2010-01-15 05:27:06

by Matthias Urlichs

[permalink] [raw]
Subject: [PATCH] ldisc switching on a HUPped pty hangs the caller

Calling vhangup() and then switching line disciplines results in
incomplete clean-up and a wedged process if it then calls ioctl()
on the pty.

Signed-Off-By: Matthias Urlichs <[email protected]>

---
I recently upgraded my gateway machine to 2.6.31. This caused
ppp-over-ssh to stop working. Indeed, the PPP process got wedged into
noninterruptible sleep, which this patch fixes.

(The comment, by the way, seems to be wrong. There was no race.)

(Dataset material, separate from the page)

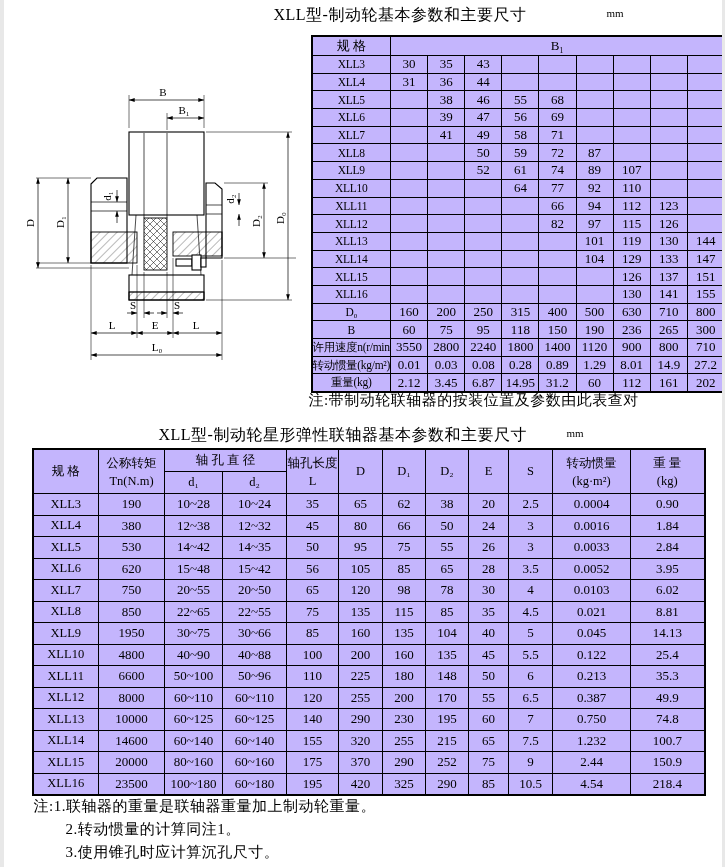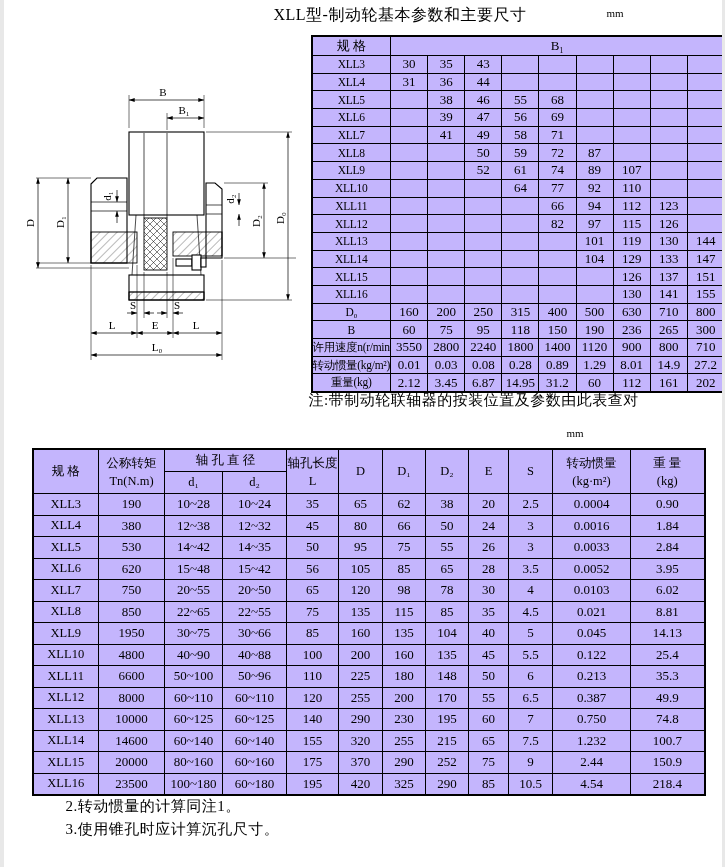"XLL型-制动轮星形弹性联轴器基本参数和主要尺寸" div.abs { html: none -> <div>XLL型-制动轮星形弹性联轴器基本参数和主要尺寸</div> }
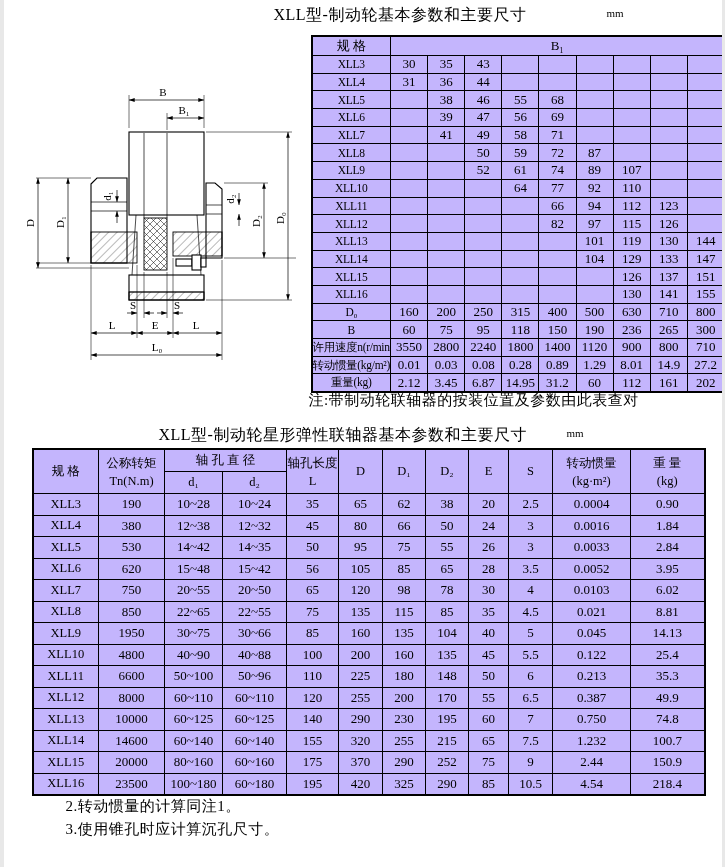"注:1.联轴器的重量是联轴器重量加上制动轮重量。" div { html: none -> <div>注:1.联轴器的重量是联轴器重量加上制动轮重量。</div> }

The underlying problem, however, turns out to be the vhangup() syscall
which the SSH server emits before exec'ing pppd. This causes the tty's
HUPPED bit to get set, which in turn causes the above error.

Browbeating sshd into not issuing vhangup() (why does it do that,
anyway? Presumably, using PTMX we can be sure that nobody is hogging the
pty in the first place, right?) means that I now have a working ssh
tunnel.

… until somebody forces me to switch to a 'real' VPN. :-P

---

diff --git a/drivers/char/tty_ldisc.c b/drivers/char/tty_ldisc.c
index aafdbae..bb92f5e 100644
--- a/drivers/char/tty_ldisc.c
+++ b/drivers/char/tty_ldisc.c
@@ -621,9 +621,8 @@ int tty_set_ldisc(struct tty_struct *tty, int ldisc)
/* We were raced by the hangup method. It will have stomped
the ldisc data and closed the ldisc down */
clear_bit(TTY_LDISC_CHANGING, &tty->flags);
- mutex_unlock(&tty->ldisc_mutex);
- tty_ldisc_put(new_ldisc);
- return -EIO;
+ retval = -EIO;
+ goto out;
}

/* Shutdown the current discipline. */
@@ -652,7 +651,7 @@ int tty_set_ldisc(struct tty_struct *tty, int ldisc)
/*
* Allow ldisc referencing to occur again
*/
-
+out:
tty_ldisc_enable(tty);
if (o_tty)
tty_ldisc_enable(o_tty);



2010-01-15 10:45:27

by Alan

[permalink] [raw]
Subject: Re: [PATCH] ldisc switching on a HUPped pty hangs the caller

> I recently upgraded my gateway machine to 2.6.31. This caused
> ppp-over-ssh to stop working. Indeed, the PPP process got wedged into
> noninterruptible sleep, which this patch fixes.
>
> (The comment, by the way, seems to be wrong. There was no race.)

Really ?

Think about

set_ldisc
hangup
close
open
set to N_TTY etc
Now what ???


> The underlying problem, however, turns out to be the vhangup() syscall
> which the SSH server emits before exec'ing pppd. This causes the tty's
> HUPPED bit to get set, which in turn causes the above error.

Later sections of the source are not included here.